Jonathan menatap Bianca heran, jadi itu yang ada dipikiran gadis ini? Gemas, Jonathan kembali menyentil dahi gadis itu, sekarang dengan sedikit lebih kuat hingga kepala Bianca terdorong ke belakang.
"Otak Lo harus dibersihin tuh, isinya sinetron semua."
Bianca mengelus keningnya kasar, sumpah ya, Jonathan itu selalu melakukan kekerasan fisik padanya.
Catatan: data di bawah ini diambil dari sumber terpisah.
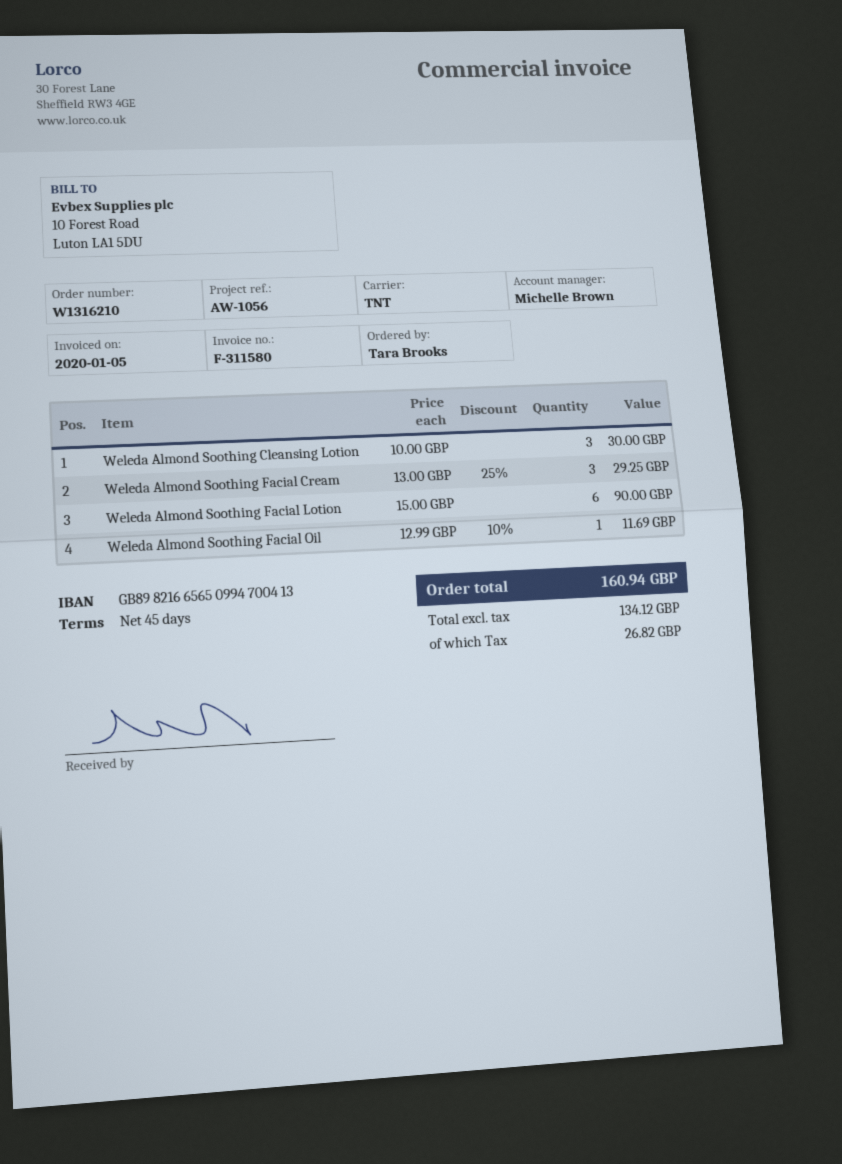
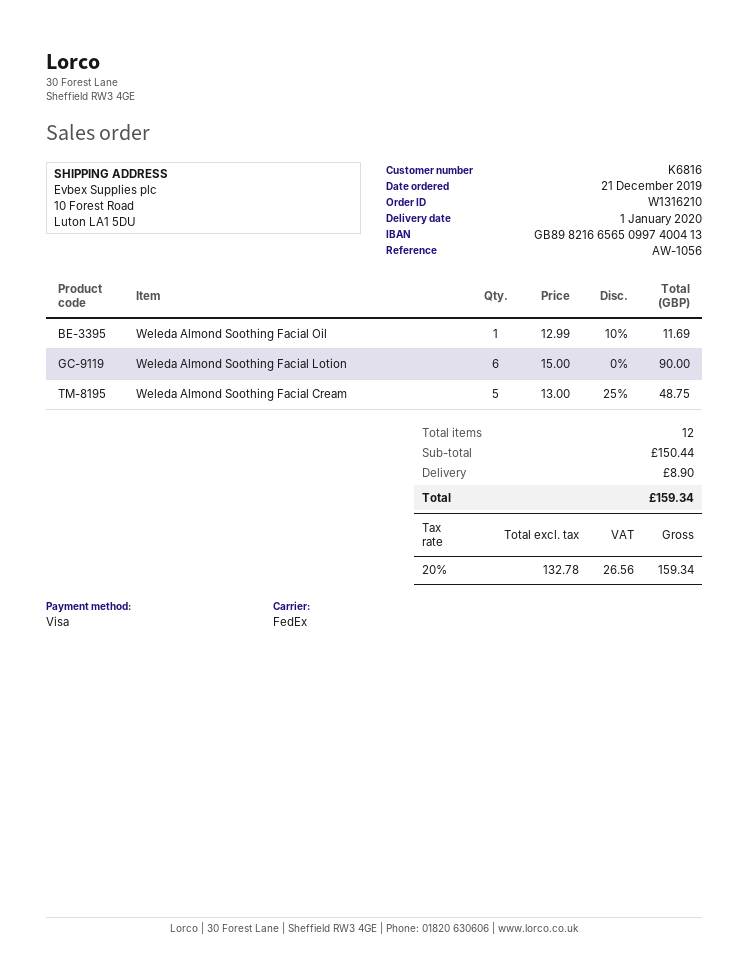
bank account: GB89821665650994700413 -> GB89821665650997400413
shipping method: TNT -> FedEx
Weleda Almond Soothing Cleansing Lotion: 3 x 10.00 = 30.00 -> none
Weleda Almond Soothing Facial Cream: 3 x 13.00 - 25% = 29.25 -> 5 x 13.00 - 25% = 48.75
shipping: none -> 8.90
net: 134.12 -> 132.78
tax: 26.82 -> 26.56
total: 160.94 -> 159.34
Dari pertama kali bertemu, selalu ada organ tubuh Bianca yang menjadi korban ke-ganasan tangan cowok itu.
"Sakit!" Jonathan hanya terkekeh melihat bagaimana lucunya Bianca yang sedang mengusap dahinya sambil sesekali mengoceh tidak jelas tanpa ada niat membatu gadis itu.
Jonathan menarik tangan Bianca lembut, namun gadis itu menahannya dan tidak ingin mengikuti Jonathan, membuat Jonathan kembali menghadapnya penuh tanda tanya. "Kenapa?"
Bianca hanya menggeleng pelan sambil menunduk, kebiasaannya saat takut.
Menghela napas pelan, Jonathan memegang dagu gadis itu dan mengangkat kepalanya, memaksa agar dia mau menatap Jonathan. "Kalo ngobrol sama orang biasain liat wajahnya."
Bianca menatap wajah Jonathan sendu, ia hanya diam dan kembali menggeleng, membuat pria itu kembali menghela napas secara kasar.
"Kenapa, Ca? Ngomong, jangan diem aja."
"Gua ngga mau."
Melihat mata Bianca yang hampir mengeluarkan air mata, oke Jonathan mengerti sekarang. Gadis itu tengah ketakutan, Bianca takut. Tidak tau untuk apa, tapi sepertinya Bianca takut sama Jonathan, seperti katanya tadi, Bianca takut Jonathan macem-macem.
"Lo takut, hm?" Tanya Jonathan lembut. Satu tangannya digunakan untuk mengangkat kepala Bianca dan satu lagi memegang bahu gadis itu.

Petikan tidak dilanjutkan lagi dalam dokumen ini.